Kabar kudeta yang dilakukan warga Sadeng santer terdengar di Majapahit. Tribhuwana Tunggadewi yang baru memimpin Majapahit selama satu tahun meminta pertimbangan kepada para senopati dan patihnya untuk meredam gejolak tersebut. Saat dimintai pertimbangan Sang Ratu, Patih Aryo Tadah angkat bicara.
Promosi Kisah Klaster Usaha Telur Asin Abinisa, Omzet Meningkat Berkat Pemberdayaan BRI
“Hari ini saya dengar ada patih yang berkumpul di Sadeng. Sadeng berniat lepas dari Majapahit. Padahal kenyataannya, kondisi Majapahit saat ini lebih baik dibandingkan sebelumnya,” kata Aryo Tadah bijak.
Melihat situasi yang tidak menguntungkan, Tribuana Tunggadewi mengambil langkah tegas. “Tidak ada jalan lain. Kecuali kita harus mengirimkan pasukan untuk membasmi pemberontak Sadeng,” ujarnya.
Di antara nama-nama utusan yang diusulkan, muncullah nama Gajah Mada sebagai senopati yang dikirim untuk menumpas pemberontak di Sadeng. Namun usulan ini mengundang pro-kontra. “Para senopati, kalian jangan lupa siapa yang dulu pernah menyelamatkan Jayawijaya. Hanya Gajah Mada. Dulu Gajah Mada masih rendah pangkatnya. Tapi sejak dulu, dia tidak hanya menggunakan otot dalam merampungkan perkara,” ujar Aryo Tadah mengingatkan.
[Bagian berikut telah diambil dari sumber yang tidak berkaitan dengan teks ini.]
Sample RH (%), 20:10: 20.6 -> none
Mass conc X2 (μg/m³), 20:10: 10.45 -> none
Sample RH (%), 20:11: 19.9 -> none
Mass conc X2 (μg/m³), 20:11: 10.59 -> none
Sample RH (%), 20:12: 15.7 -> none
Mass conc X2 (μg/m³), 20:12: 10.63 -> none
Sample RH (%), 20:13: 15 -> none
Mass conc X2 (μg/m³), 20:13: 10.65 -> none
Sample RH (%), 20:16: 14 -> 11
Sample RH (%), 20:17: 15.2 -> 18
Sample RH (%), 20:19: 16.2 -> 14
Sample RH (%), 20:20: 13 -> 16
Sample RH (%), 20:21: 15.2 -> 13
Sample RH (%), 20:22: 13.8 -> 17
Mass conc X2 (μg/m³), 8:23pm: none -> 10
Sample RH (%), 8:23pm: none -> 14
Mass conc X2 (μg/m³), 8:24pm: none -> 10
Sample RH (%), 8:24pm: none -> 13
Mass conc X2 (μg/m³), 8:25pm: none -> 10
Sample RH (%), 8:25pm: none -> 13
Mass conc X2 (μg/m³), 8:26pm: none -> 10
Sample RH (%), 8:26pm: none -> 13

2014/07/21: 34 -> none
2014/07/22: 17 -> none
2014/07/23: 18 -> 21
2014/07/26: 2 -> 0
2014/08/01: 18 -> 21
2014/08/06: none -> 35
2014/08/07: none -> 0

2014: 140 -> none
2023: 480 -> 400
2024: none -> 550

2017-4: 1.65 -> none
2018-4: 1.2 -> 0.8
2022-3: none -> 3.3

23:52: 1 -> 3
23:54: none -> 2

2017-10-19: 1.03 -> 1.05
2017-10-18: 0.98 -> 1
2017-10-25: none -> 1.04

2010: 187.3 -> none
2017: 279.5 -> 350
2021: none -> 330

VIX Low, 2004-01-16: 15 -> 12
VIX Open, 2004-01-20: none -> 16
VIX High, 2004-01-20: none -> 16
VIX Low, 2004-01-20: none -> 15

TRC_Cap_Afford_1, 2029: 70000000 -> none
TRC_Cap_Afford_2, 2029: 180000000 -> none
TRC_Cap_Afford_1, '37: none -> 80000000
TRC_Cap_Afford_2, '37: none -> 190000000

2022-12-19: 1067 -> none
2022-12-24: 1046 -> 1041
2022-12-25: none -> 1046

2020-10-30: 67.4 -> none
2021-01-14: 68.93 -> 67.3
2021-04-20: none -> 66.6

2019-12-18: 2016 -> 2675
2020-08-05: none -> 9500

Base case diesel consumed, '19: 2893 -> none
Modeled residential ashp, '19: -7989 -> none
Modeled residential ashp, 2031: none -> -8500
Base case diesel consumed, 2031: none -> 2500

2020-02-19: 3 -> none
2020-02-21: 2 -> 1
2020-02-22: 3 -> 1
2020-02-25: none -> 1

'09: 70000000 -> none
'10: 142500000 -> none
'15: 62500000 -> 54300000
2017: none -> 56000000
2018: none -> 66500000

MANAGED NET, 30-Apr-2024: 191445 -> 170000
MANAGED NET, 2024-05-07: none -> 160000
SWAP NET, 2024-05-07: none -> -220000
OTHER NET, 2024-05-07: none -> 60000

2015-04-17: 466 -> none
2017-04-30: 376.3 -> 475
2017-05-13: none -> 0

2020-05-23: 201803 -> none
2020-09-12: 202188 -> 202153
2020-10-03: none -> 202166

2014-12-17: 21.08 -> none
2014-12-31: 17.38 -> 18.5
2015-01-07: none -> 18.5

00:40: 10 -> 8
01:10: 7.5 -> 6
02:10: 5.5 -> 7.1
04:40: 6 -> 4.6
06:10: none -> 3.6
Ketoprak dengan lakon Gajah Mada yang dipentaskan di Pendapa Taman Budaya Surakarta, Selasa (23/10/2013) malam, ini mengangkat naskah yang ditulis S.T. Wiyono dan disutradarai Gigok Anuroro. Dari sekitar 35 orang pemeran dalam pementasan berdurasi dua jam ini, terdapat bintang tamu spesial, mulai pejabat legislatif, pengusaha, seniman, hingga akademisi. Sejumlah nama populer yang terlibat dalam pementasan ini antara lain Y.F. Sukasno, S.T. Sukirno, Baningsih Bradach Tedjokartono, Pelok Tresno Santoso, serta Achmad Dipoyono.
Nasionalisme
Meskipun terlihat gugup, Y.F. Sukasno yang berperan sebagai Aryo Tadah tampil tanpa baik saat melakoni adegan dalam bahasa Jawa ini. Ditemui wartawan sebelum pementasan, lelaki yang menjabat sebagai Ketua DPRD Solo ini mengaku tak mudah menjalani peran dalam pementasan ketoprak. “Walaupun bukan [pementasan] yang pertama, tapi memandu gerak dan naskah memang sulit. Ke depan kalau ada komunitas lain yang mengajak main lagi, saya bersedia,” katanya.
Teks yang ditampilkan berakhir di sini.